Очень возможно, что методика работы с бывшими безнадзорными чем-то должна отличаться от работы с нормальными детьми. Но это только возможно, в этом я до сих пор не убежден, и у меня самого есть такая задирка попробовать, а может быть, можно применить те методы, которые я применял к правонарушителям, и к нормальным детям. Потому что в самой логике моей работы я никогда не исходил из элемента правонарушения или беспризорности и считал, что если бы я вырабатывал свои методы по логике, где большой посылкой являлось бы преступление или, более того, преступный характер, то тем самым я уходил бы от нашей советской идеологии и приближался бы к ломброзовской идеологии#1. И поэтому такого соблазна решить, что благодаря совершенному преступлению происходит искривление детского характера в сторону преступления, исходя из чего и надо было бы вывести метод, у меня никогда не было. Это проистекает из моей доверчивости к человеку или, скорее, из любви к нему.
Меня некоторые критики упрекают, заявляя: "Почему у вас молодые люди и девушки и все люди вообще красивые?" А я такие упреки встречаю с широко раскрытыми глазами, в свою очередь спрашивая: "А разве вообще все люди не красивы?" Действительно, по крайней мере, молодежь мне всегда кажется красивой. Трудно представить себе юношу или девушку, чтобы они казались безобразными... Молодежь всегда красива, если она правильно воспитывается, правильно живет, правильно работает, правильно радуется. И вот, может быть, мой оптимизм и подвинул меня на то, что с самого первого дня, с самого несчастного дня, когда у ударил Задорова, я считал, что Задоров прекрасный человек и должен поступать, как всякий человек, настолько должен, что считал себя вправе требовать от него правильного поступка, а не готовить его к правильному поступку.
Вот в этой формуле, если хотите, может быть, и заключается ересь. Но какая же?
Я считаю, что каждый советский педагог, каждый советский человек от каждого советского нормального гражданина и ребенка должен требовать нормального поступка, а ненормальными мы считаем только тех, которые физически или психически ущемлены.
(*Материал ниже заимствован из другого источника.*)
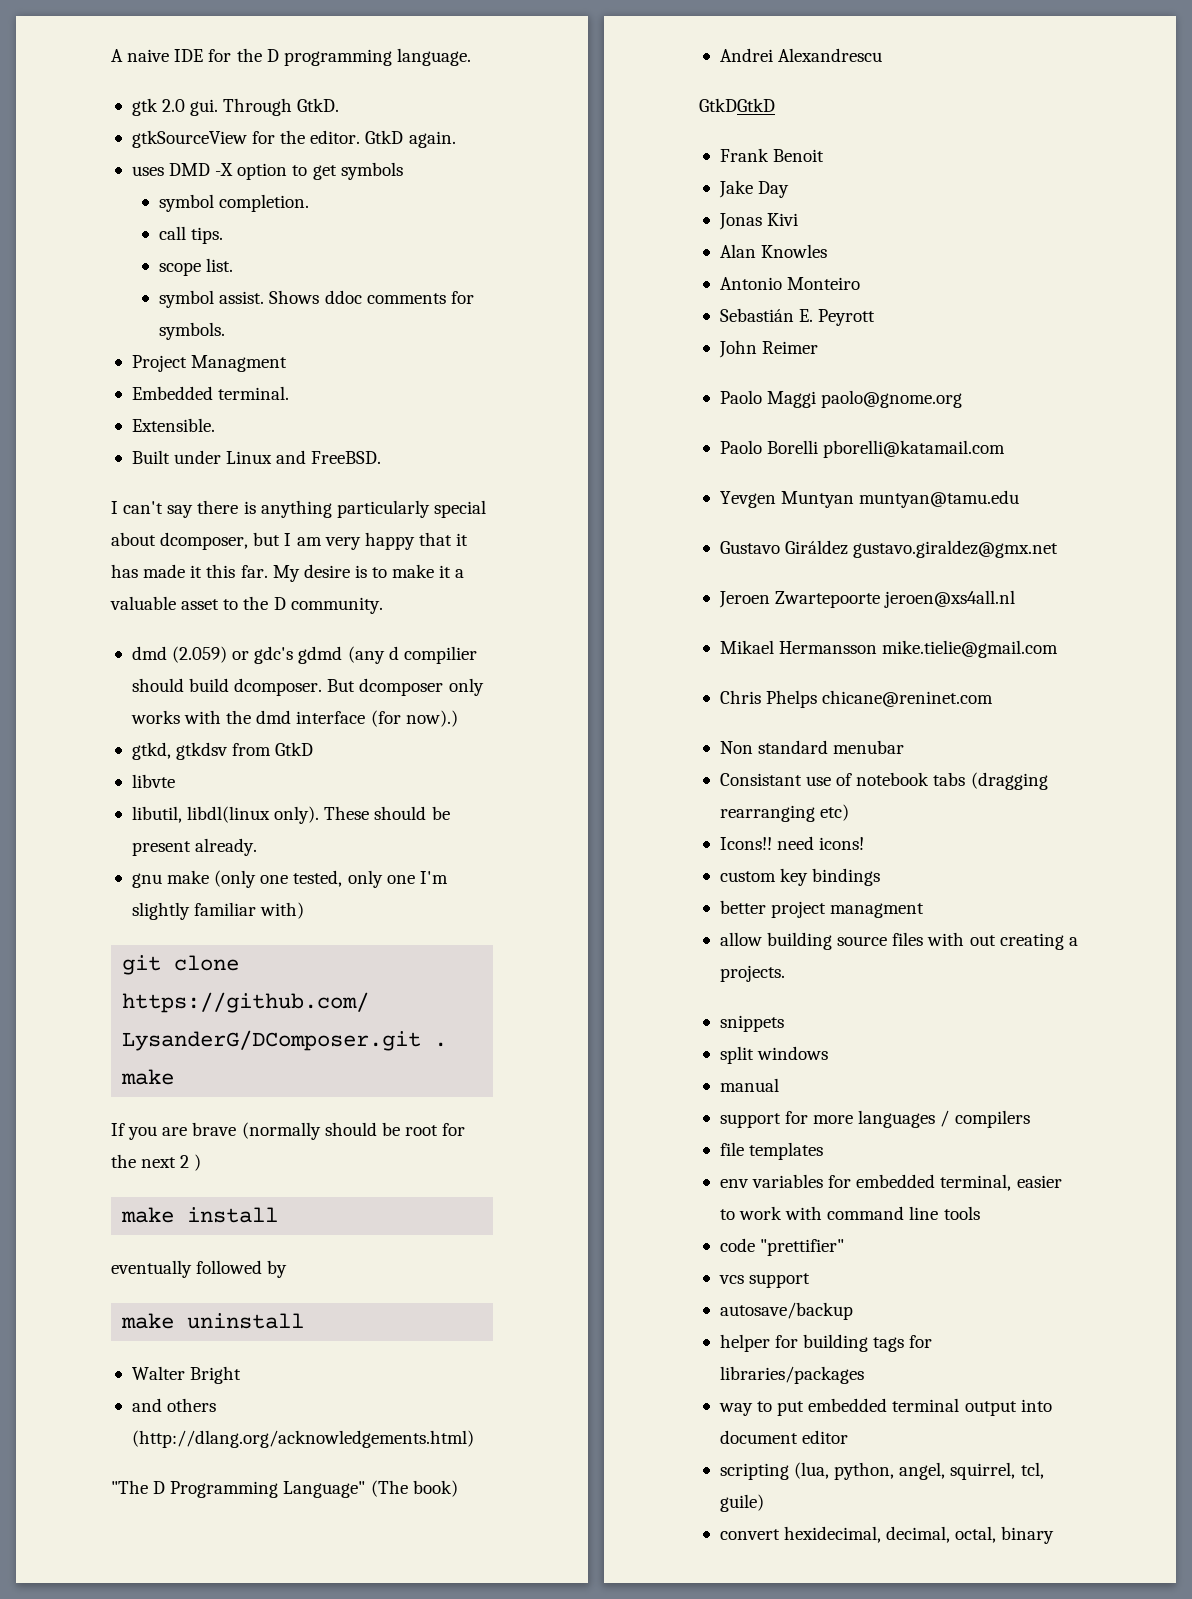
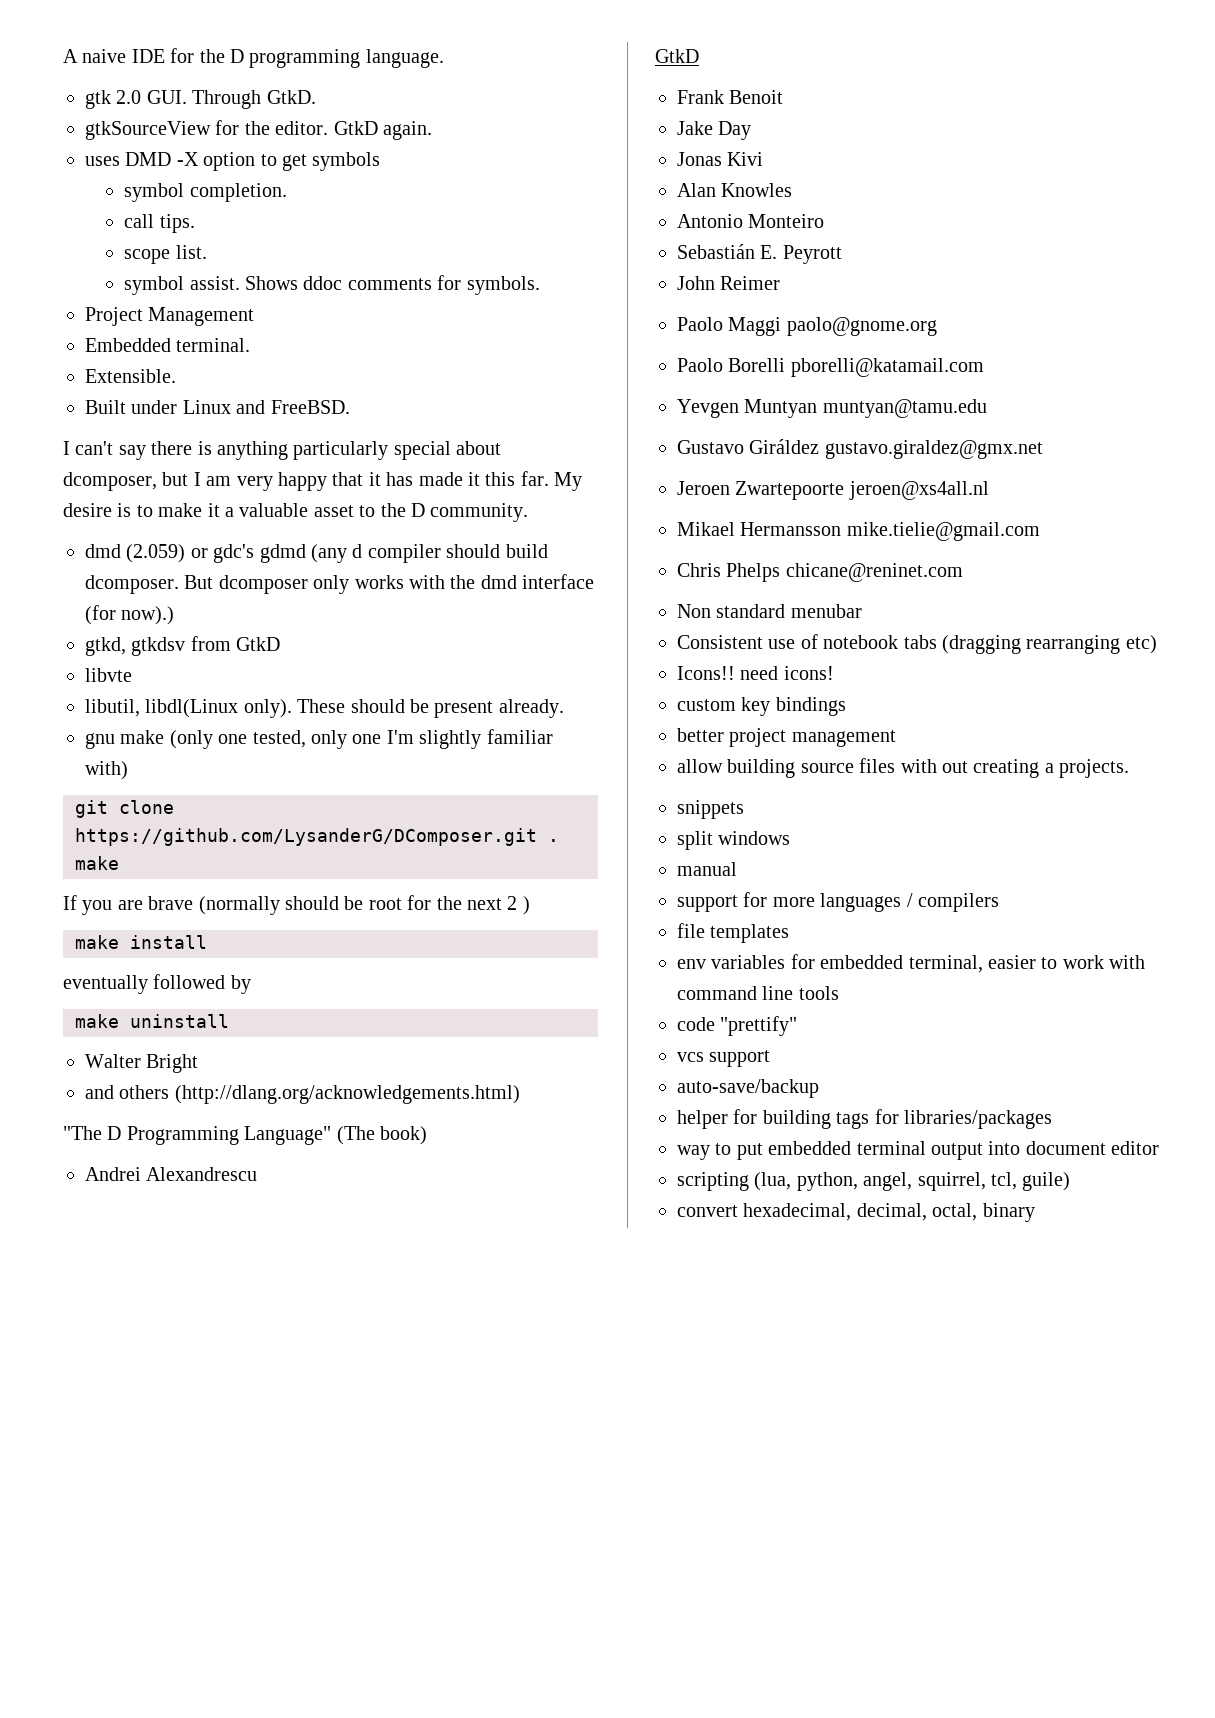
- gtk 2.0 gui. Through GtkD.
+ gtk 2.0 GUI. Through GtkD.
- Project Managment
+ Project Management
- dmd (2.059) or gdc's gdmd (any d compilier should build dcomposer.
+ dmd (2.059) or gdc's gdmd (any d compiler should build dcomposer.
- libutil, libdl(linux only).
+ libutil, libdl(Linux only).
  Andrei Alexandrescu
- GtkDGtkD
+ GtkD
- Consistant use of notebook tabs (dragging rearranging etc)
+ Consistent use of notebook tabs (dragging rearranging etc)
- better project managment
+ better project management
- code "prettifier"
+ code "prettify"
- autosave/backup
+ auto-save/backup
- convert hexidecimal, decimal, octal, binary
+ convert hexadecimal, decimal, octal, binary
В своей практике я такое вполне развернутое, без всяких скидок, требование и предьявил к моим воспитанникам и считаю, что это должно быть законом правильной советской педагогики: непреклонное, ясное, прямое, категорическое требование.
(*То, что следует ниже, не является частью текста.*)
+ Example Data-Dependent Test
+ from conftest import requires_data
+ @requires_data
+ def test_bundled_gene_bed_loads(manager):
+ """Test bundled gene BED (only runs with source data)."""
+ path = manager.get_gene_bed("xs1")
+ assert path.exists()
Мне кажется при этом, что в этом требовании иногда (а может быть, и всегда) мерещится риск#2, и поэтому страшновато предьявить такое категорическое требование: а вдруг личность "побежит вешаться"? И вот именно на фоне этого страха у нас и развернулись педология и педологические тенденции. В чем они заключаются? В том, чтобы никакого рискованного требования не предьявлять, а приспособить такую серию средств, чтобы никто не разобрал, к чему эти средства ведут, и чтобы потом нельзя было установить, а кто в случившемся виноват. Воспитывал человека, учил-учил, а вышло не то. Можно предьявить требование к профессору педагогики, создавшему такую систему? Нельзя. А к учителю? Тоже нельзя, потому что нет никакого действия, а есть только рассуждения о действиях и аргументация.
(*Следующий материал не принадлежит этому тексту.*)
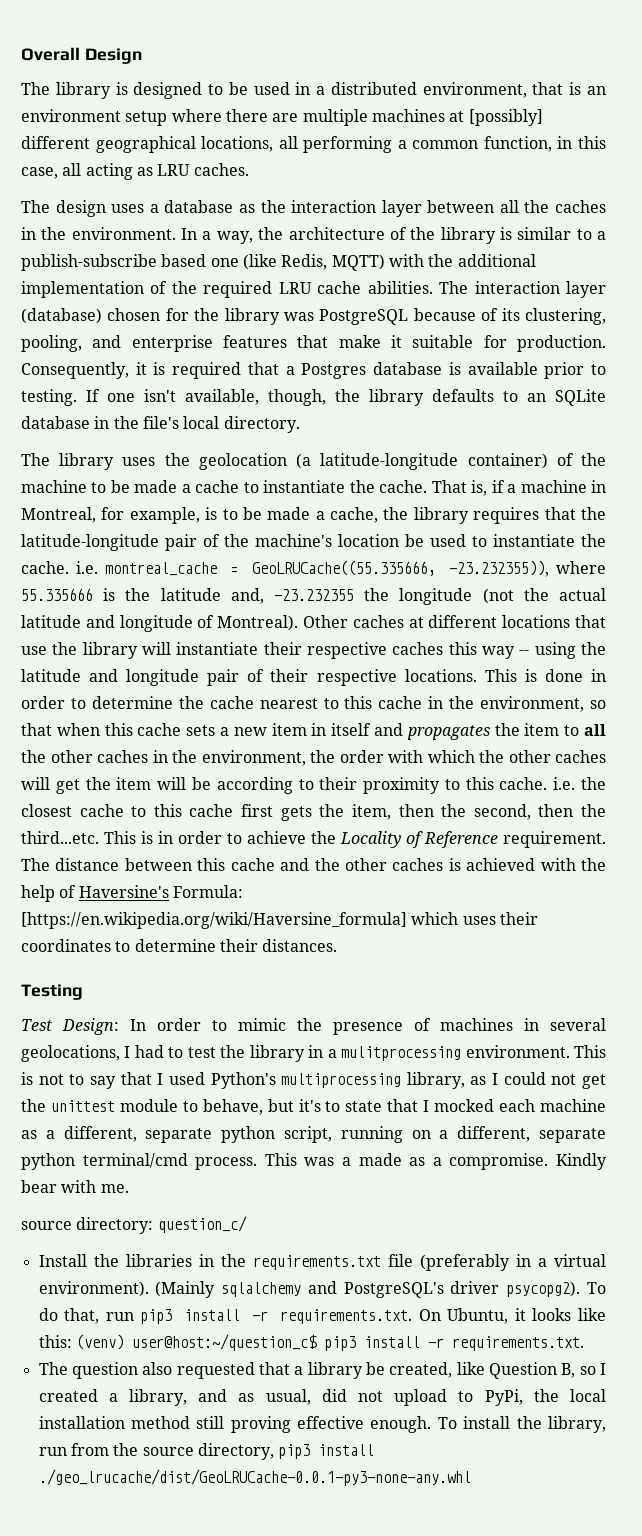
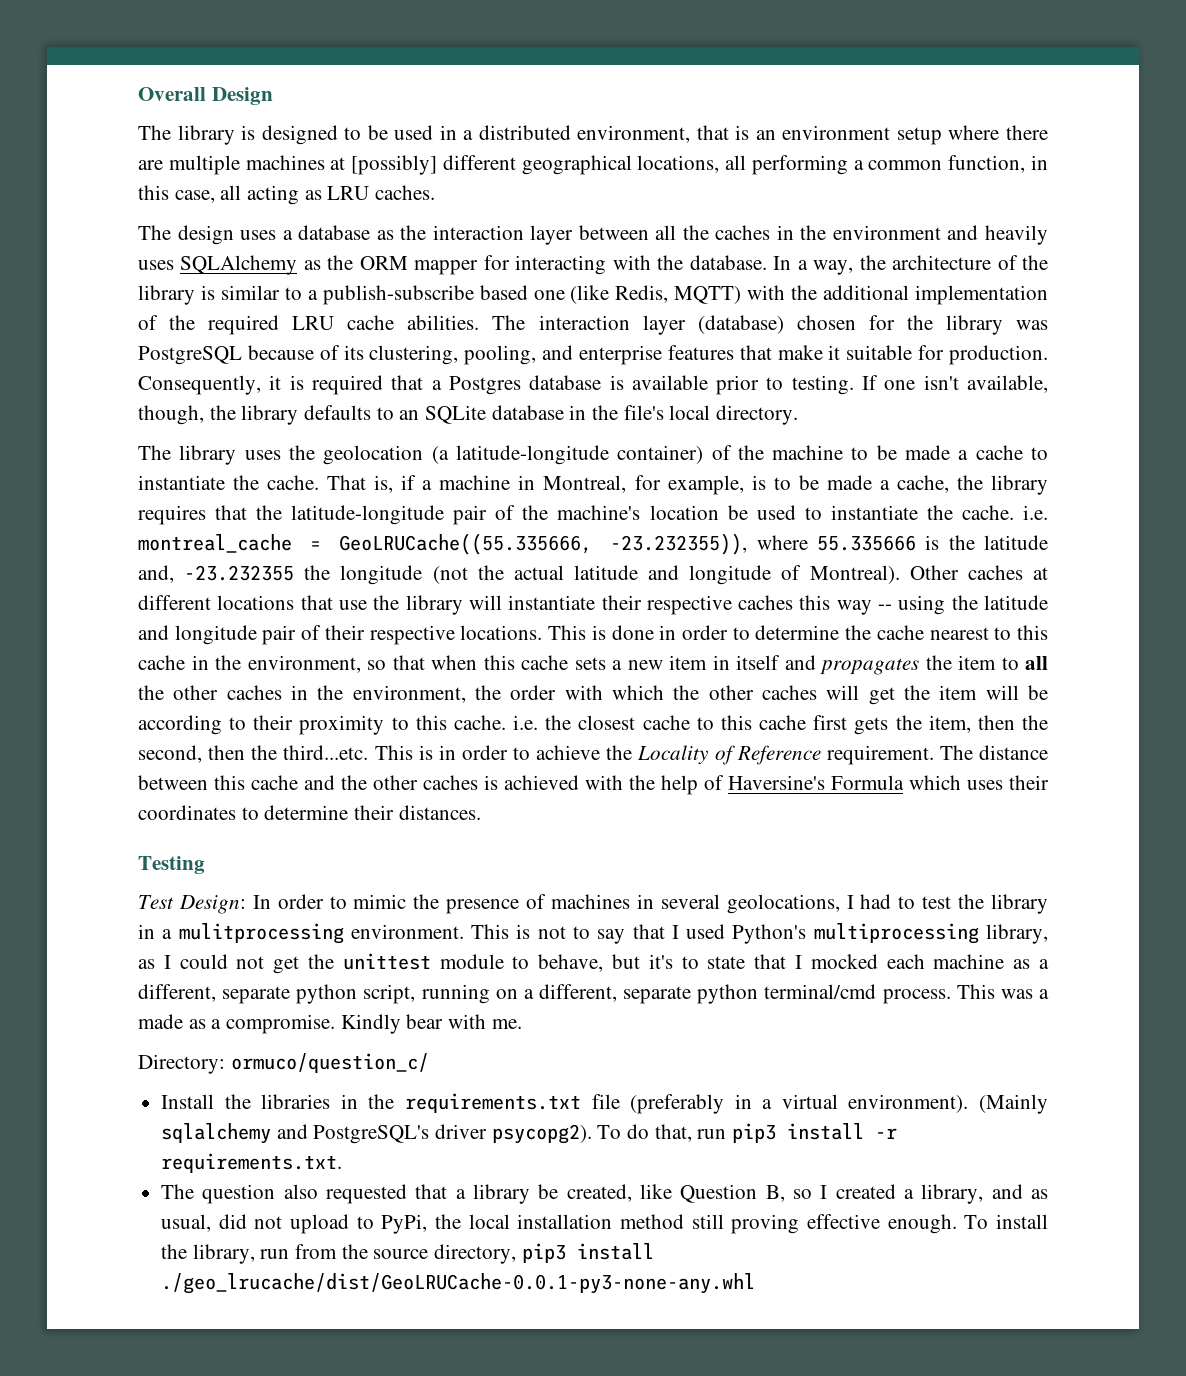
- The design uses a database as the interaction layer between all the caches in the environment.
+ The design uses a database as the interaction layer between all the caches in the environment and heavily uses SQLAlchemy as the ORM mapper for interacting with the database.
- The distance between this cache and the other caches is achieved with the help of Haversine's Formula: [https://en.wikipedia.org/wiki/Haversine_formula] which uses their coordinates to determine their distances.
+ The distance between this cache and the other caches is achieved with the help of Haversine's Formula which uses their coordinates to determine their distances.
- source directory: question_c/
+ Directory: ormuco/question_c/
- To do that, run pip3 install -r requirements.txt. On Ubuntu, it looks like this: (venv) user@host:~/question_c$ pip3 install -r requirements.txt.
+ To do that, run pip3 install -r requirements.txt.

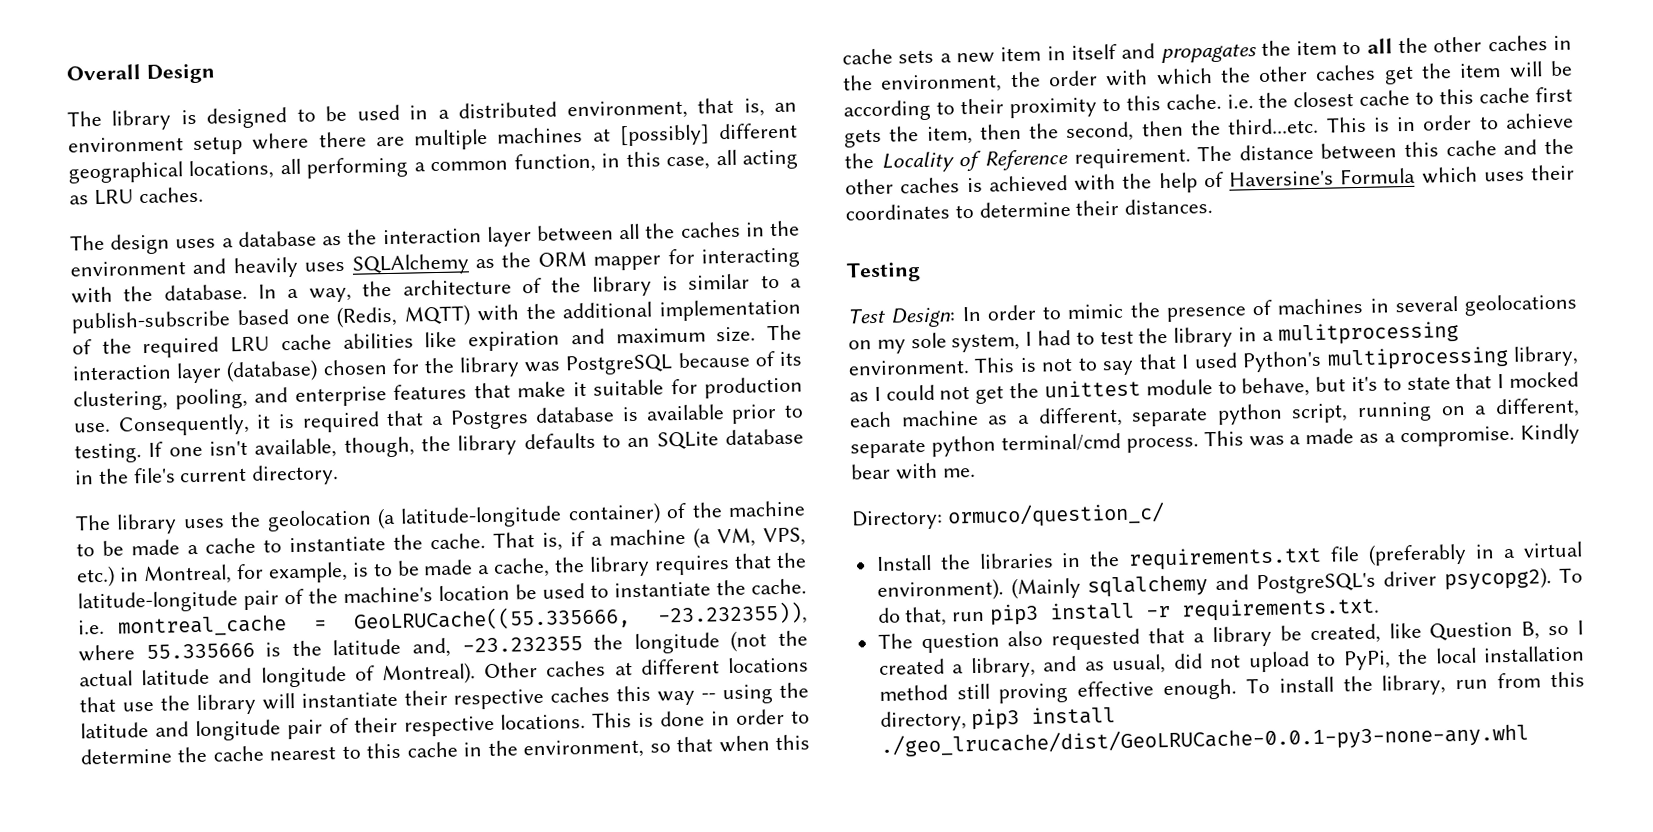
- The library is designed to be used in a distributed environment, that is an environment setup where there are multiple machines at [possibly] different geographical locations, all performing a common function, in this case, all acting as LRU caches.
+ The library is designed to be used in a distributed environment, that is, an environment setup where there are multiple machines at [possibly] different geographical locations, all performing a common function, in this case, all acting as LRU caches.
- In a way, the architecture of the library is similar to a publish-subscribe based one (like Redis, MQTT) with the additional implementation of the required LRU cache abilities.
+ In a way, the architecture of the library is similar to a publish-subscribe based one (Redis, MQTT) with the additional implementation of the required LRU cache abilities like expiration and maximum size.
- The interaction layer (database) chosen for the library was PostgreSQL because of its clustering, pooling, and enterprise features that make it suitable for production.
+ The interaction layer (database) chosen for the library was PostgreSQL because of its clustering, pooling, and enterprise features that make it suitable for production use.
- If one isn't available, though, the library defaults to an SQLite database in the file's local directory.
+ If one isn't available, though, the library defaults to an SQLite database in the file's current directory.
- That is, if a machine in Montreal, for example, is to be made a cache, the library requires that the latitude-longitude pair of the machine's location be used to instantiate the cache. i.e. montreal_cache = GeoLRUCache((55.335666, -23.232355)), where 55.335666 is the latitude and, -23.232355 the longitude (not the actual latitude and longitude of Montreal).
+ That is, if a machine (a VM, VPS, etc.) in Montreal, for example, is to be made a cache, the library requires that the latitude-longitude pair of the machine's location be used to instantiate the cache. i.e. montreal_cache = GeoLRUCache((55.335666, -23.232355)), where 55.335666 is the latitude and, -23.232355 the longitude (not the actual latitude and longitude of Montreal).
- This is done in order to determine the cache nearest to this cache in the environment, so that when this cache sets a new item in itself and propagates the item to all the other caches in the environment, the order with which the other caches will get the item will be according to their proximity to this cache. i.e. the closest cache to this cache first gets the item, then the second, then the third...etc. This is in order to achieve the Locality of Reference requirement.
+ This is done in order to determine the cache nearest to this cache in the environment, so that when this cache sets a new item in itself and propagates the item to all the other caches in the environment, the order with which the other caches get the item will be according to their proximity to this cache. i.e. the closest cache to this cache first gets the item, then the second, then the third...etc. This is in order to achieve the Locality of Reference requirement.
- Test Design: In order to mimic the presence of machines in several geolocations, I had to test the library in a mulitprocessing environment.
+ Test Design: In order to mimic the presence of machines in several geolocations on my sole system, I had to test the library in a mulitprocessing environment.
- To install the library, run from the source directory, pip3 install ./geo_lrucache/dist/GeoLRUCache-0.0.1-py3-none-any.whl
+ To install the library, run from this directory, pip3 install ./geo_lrucache/dist/GeoLRUCache-0.0.1-py3-none-any.whl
Так вот, раз мы откажеся от логики, вытекающей из каких-то наших гражданских требований, мы тем самым откажемся и от воспитательной работы.
Моим основным принципом (а я считал, что это принцип не только мой, но и всех советских педагогов) всегда было: как можно больше требований к человеку, но вместе с тем и как можно больше уважения к нему. В нашей диалектике это, собственно говоря, одно и то же: нельзя требовать большего от человека, которого мы не уважаем. Когда мы от человека много требуем, то в этом самом и заключается наше уважение, именно потому, что мы требуем именно потому, что это требование выполняется, мы и уважаем человека.
Если это положение провести по всем линиям воспитательной работы, то мы увидим, как воспитательная работа начнет принимать строгие и четкие организационные формы. Еще раз повторяю - всегда при этом будет присутствовать некоторый страх риска.
Вы обратили, вероятно, внимание на то, что недавно в "Правде" появилось несколько статей о производственном риске. Нужно сказать, что у педагогов эта проблема выглядит, конечно, страшнее.
Можно рисковать материальными ценностями, можно рисковать продукцией, хотя преступно рисковать и там, где дело касается материальных ценностей (разве можно рисковать, когда мы делаем самолеты или танки?). Но мы признаем риск, если в нем заложено стремление к правильной, советской цели.
Возможен ли такой риск в педагогическом процессе?